Sería un encuentro muy convencional, pero era un principio, y me sentía llena de júbilo. El largo exilio había concluido. Essex deseaba la reconciliación y la Reina no podía negarle nada. Volveríamos a tratarnos de modo civilizado. Recordé cómo en los viejos tiempos podía hacerla reír con algún comentario irónico, alguna observación sobre la gente que nos rodeaba. Éramos viejas ya; podríamos dialogar, intercambiar recuerdos, dar lo pasado por pasado.

Pensaba mucho en ella. La había visto a lo largo de los años, pero nunca de cerca. Leyendo en su palafrén, o en su carroza, era un ser remoto, una gran Reina, pero aún la mujer que me había derrotado. Deseaba estar junto a ella, pues sólo estando junto a ella podría sentirme viva de nuevo. Perdí a Leicester. Quizás hubiera dejado de amarle al final, pero sin él la vida habría perdido su sabor. Ella podría haberme consolado. Podríamos habernos compensado mutuamente de su pérdida. Yo tenía a mi joven Christopher (buen esposo, amable y fiel, a quien aún maravillaba la buena fortuna de haberse casado conmigo), pero me sorprendía continuamente comparándole con Leicester… y, comparado con él, ¿qué hombre saldría airoso? No era, pues, culpa de Christopher el que no me llenara plenamente; era sólo que había sido amada por el hombre más poderoso e interesante de la época… y como ella, la Reina, también le había amado, ahora que le había perdido, sólo podía recuperar el placer de vivir si ella me volvía a aceptar en su círculo… reír conmigo, pelear conmigo… lo que fuera con tal de que volviera de nuevo a mi vida.

Me abrumaba el nerviosismo ante la perspectiva de volver a la Corte. Tanto significaba la Reina en mi vida. Era parte de mí. Nunca podría ignorarla y creo que tampoco ella a mí. Ella estaba perdida y sola sin Leicester, y yo también. El que al final llegara a creer engañosamente que no le había amado, nada cambiaba ahora.

Deseaba hablar con ella: dos mujeres, sin duda demasiado viejas para sentir celos. Deseaba recordar con ella los días primeros, en los que ella amaba a Robert y pensaba en casarse con él. Deseaba saber de sus labios todo cuanto ella supiera la de muerte de la primera esposa de Robert. Debíamos estar muy unidas. Nuestras vidas estaban entrelazadas con la de Robert Dudley y debíamos contarnos nuestros secretos.
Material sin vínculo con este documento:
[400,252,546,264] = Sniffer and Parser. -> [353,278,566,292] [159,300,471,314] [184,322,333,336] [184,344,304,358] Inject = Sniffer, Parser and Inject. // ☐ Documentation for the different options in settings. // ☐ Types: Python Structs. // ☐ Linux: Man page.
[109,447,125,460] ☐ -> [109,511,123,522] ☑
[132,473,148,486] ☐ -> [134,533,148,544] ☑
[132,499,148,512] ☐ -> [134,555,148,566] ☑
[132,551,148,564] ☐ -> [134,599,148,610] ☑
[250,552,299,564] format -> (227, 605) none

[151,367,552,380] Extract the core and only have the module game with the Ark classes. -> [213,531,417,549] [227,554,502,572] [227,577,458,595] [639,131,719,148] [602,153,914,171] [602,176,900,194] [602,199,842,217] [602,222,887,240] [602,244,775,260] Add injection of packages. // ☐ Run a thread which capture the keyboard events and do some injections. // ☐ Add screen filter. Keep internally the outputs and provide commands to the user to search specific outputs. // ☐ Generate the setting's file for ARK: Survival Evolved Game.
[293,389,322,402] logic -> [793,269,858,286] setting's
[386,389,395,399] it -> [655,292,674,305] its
Hacía muchísimo tiempo que no me sentía tan nerviosa.




El día señalado, me vestí con gran cuidado y moderación, no llamativa sino discretamente, pues ése era el tono que deseaba dar. Debía ser humilde, agradecida y demostrar mi gran satisfacción sin disimulos.

Me dirigí a la galería, y allí esperé con otras personas. Algunos se sorprendieron al verme allí y observé las discretas miradas que intercambiaban.

Los minutos pasaron deprisa. No apareció. Hubo un murmullo en la galería y más miradas en mi dirección. Pasó una hora y ella no apareció.

Por último, uno de sus pajes entró en la galería.